Sunday, November 6, 2011

Daniel's Exigency

After scanning through the most recent posts I've decided to discuss the exigency of Sharon Daniel from a personal experience I had of visiting Tennessee's Riverbend maximum security prison. This prison is also the site of the state's electric chair and lethal injection facilities. It currently holds around 700 offenders, more than half of which are considered high risk prisoners.

So of the few "field trips" I had my senior year in high school, one of the most, for lack of a better word, memorable ones was my trip to Riverbend. I went with a Social Conscience class who had been able to get us a tour of the place. We met staff from all different departments, a couple of inmates, and toured the grounds of the prison.

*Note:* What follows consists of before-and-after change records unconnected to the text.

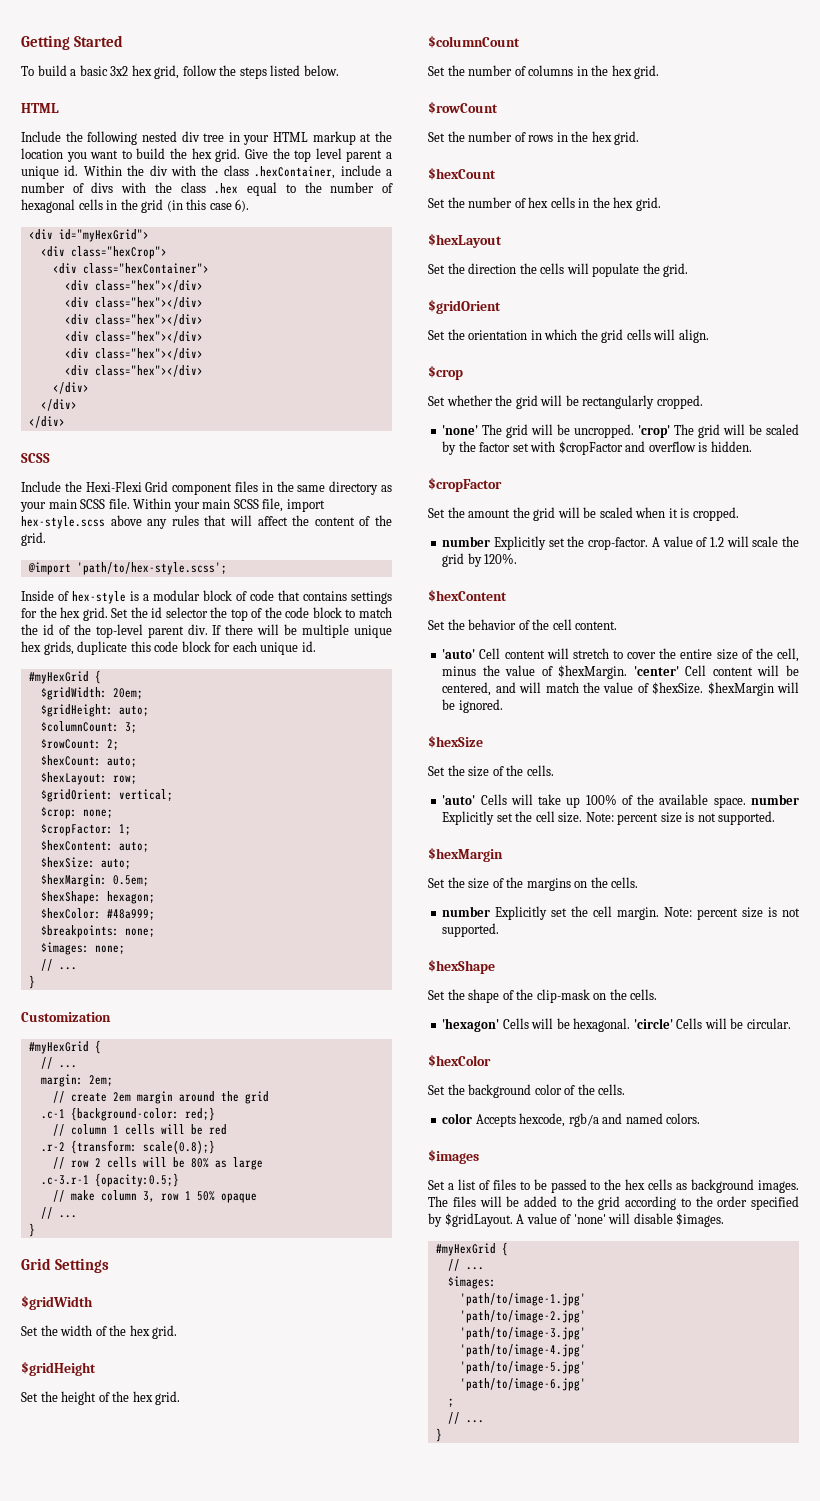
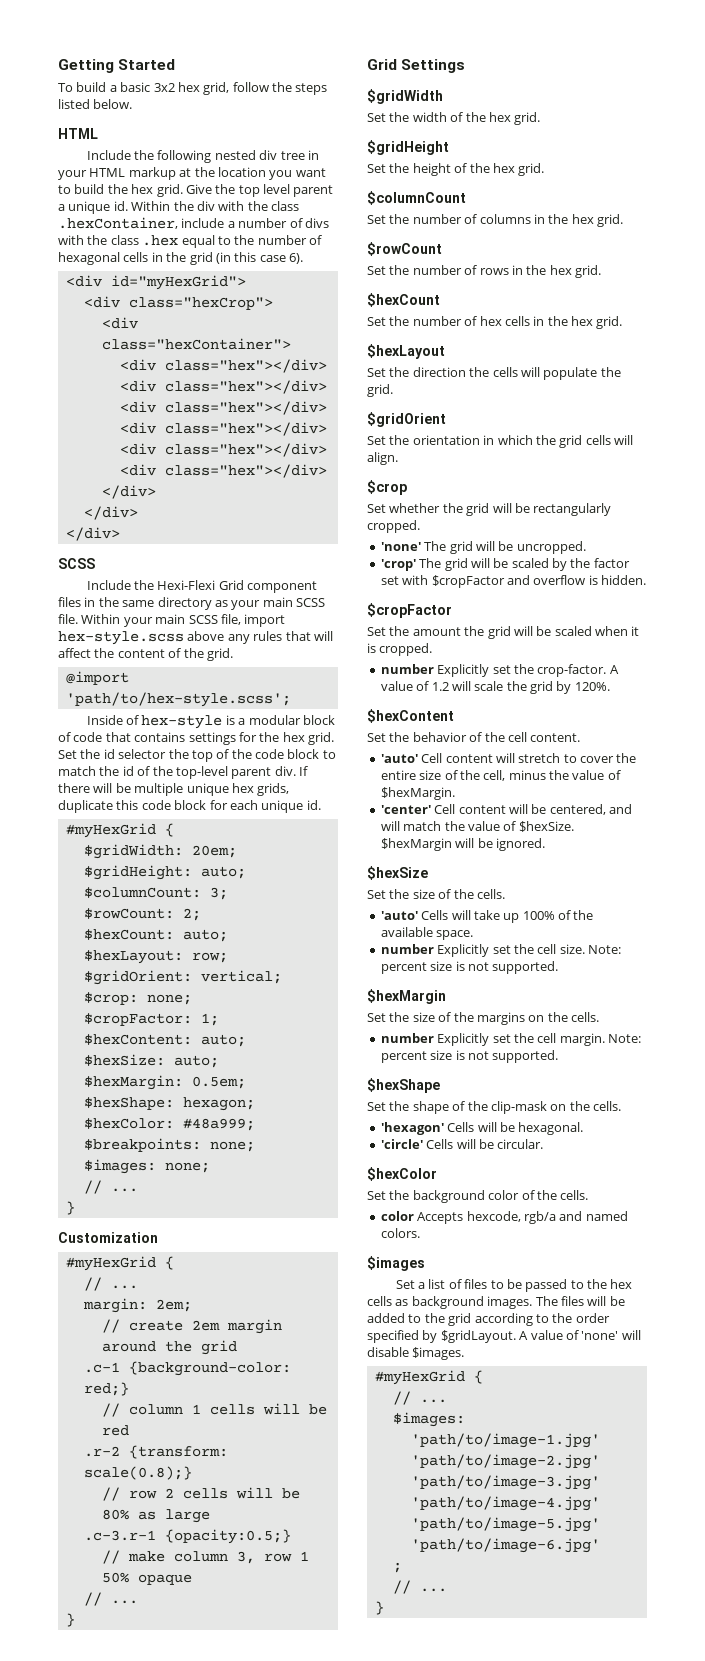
- 'none' The grid will be uncropped. 'crop' The grid will be scaled by the factor set with $cropFactor and overflow is hidden.
+ 'none' The grid will be uncropped.
+ 'crop' The grid will be scaled by the factor set with $cropFactor and overflow is hidden.
- 'auto' Cell content will stretch to cover the entire size of the cell, minus the value of $hexMargin. 'center' Cell content will be centered, and will match the value of $hexSize.
+ 'auto' Cell content will stretch to cover the entire size of the cell, minus the value of $hexMargin.
+ 'center' Cell content will be centered, and will match the value of $hexSize.
- 'auto' Cells will take up 100% of the available space. number Explicitly set the cell size.
+ 'auto' Cells will take up 100% of the available space.
+ number Explicitly set the cell size.
- 'hexagon' Cells will be hexagonal. 'circle' Cells will be circular.
+ 'hexagon' Cells will be hexagonal.
+ 'circle' Cells will be circular.

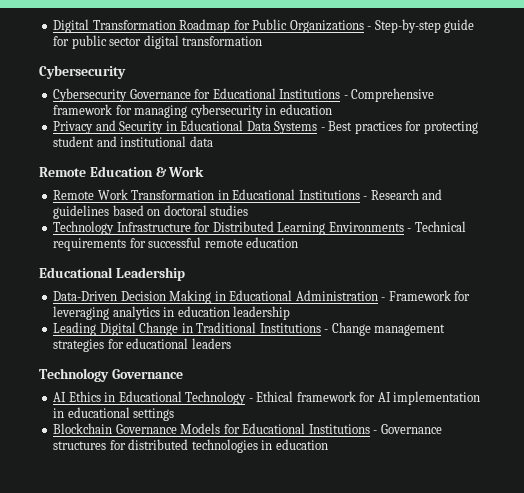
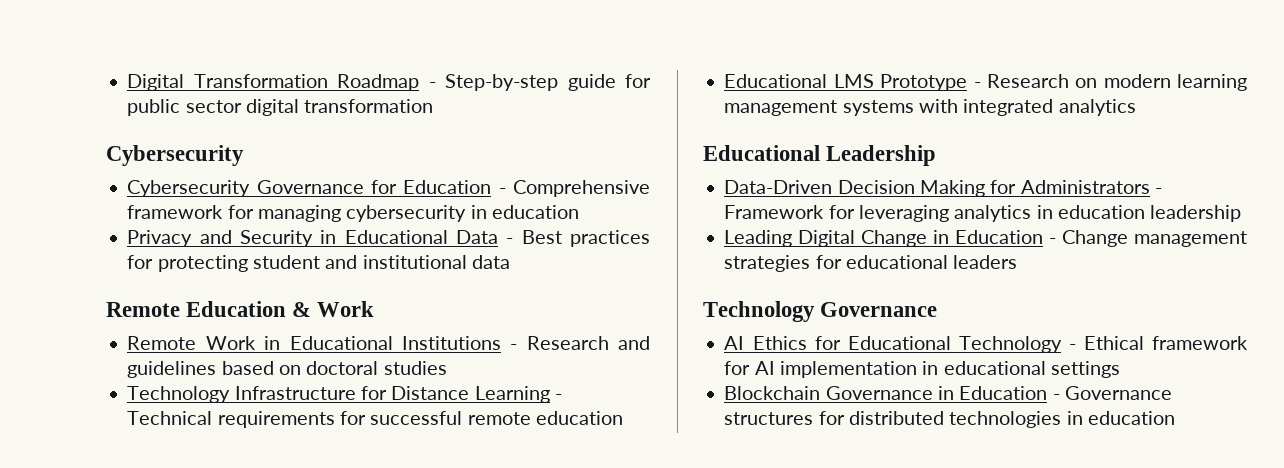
- Digital Transformation Roadmap for Public Organizations - Step-by-step guide for public sector digital transformation
+ Digital Transformation Roadmap - Step-by-step guide for public sector digital transformation
- Cybersecurity Governance for Educational Institutions - Comprehensive framework for managing cybersecurity in education
+ Cybersecurity Governance for Education - Comprehensive framework for managing cybersecurity in education
- Privacy and Security in Educational Data Systems - Best practices for protecting student and institutional data
+ Privacy and Security in Educational Data - Best practices for protecting student and institutional data
- Remote Work Transformation in Educational Institutions - Research and guidelines based on doctoral studies
+ Remote Work in Educational Institutions - Research and guidelines based on doctoral studies
- Technology Infrastructure for Distributed Learning Environments - Technical requirements for successful remote education
+ Technology Infrastructure for Distance Learning - Technical requirements for successful remote education
+ Educational LMS Prototype - Research on modern learning management systems with integrated analytics
- Data-Driven Decision Making in Educational Administration - Framework for leveraging analytics in education leadership
+ Data-Driven Decision Making for Administrators - Framework for leveraging analytics in education leadership
- Leading Digital Change in Traditional Institutions - Change management strategies for educational leaders
+ Leading Digital Change in Education - Change management strategies for educational leaders
- AI Ethics in Educational Technology - Ethical framework for AI implementation in educational settings
+ AI Ethics for Educational Technology - Ethical framework for AI implementation in educational settings
- Blockchain Governance Models for Educational Institutions - Governance structures for distributed technologies in education
+ Blockchain Governance in Education - Governance structures for distributed technologies in education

Daniel's project about the horrifying condition of the prison system, along with Miller's discussion of exigence, led me to thinking about the chilling surreality of that facility. Any reader who takes but ten minutes to explore Daniel's project would immediately question why people, although considered criminals, are receiving such inhumane treatment. This sympathy is cultivated from our identity as a collective species, and invites us to participate in recognizing that "social need" that Miller says we can address in a "socially recognizable and interpretable way" (158). "Public Secrets" is a manifestation of voices, thoughts, and pictures that you can't know without having experienced it. But assembling the struggle of the inmates' situation in this form allows their actual voices to be heard. It lets the reader connect with three minds: the author's, the inmate's, and his own. The project addresses a "socially objectified motive," creating the need for us to react, to respond.

Daniel's exigence is the realization of corruption in the system. It is a part realizing the flaws in our procedures from prisons, perhaps rooted even deeper in the state government. The introduction of this project to me through this class shows me that I also have witnessed a social pattern of separateness and that someone such as Daniel is out to expose it.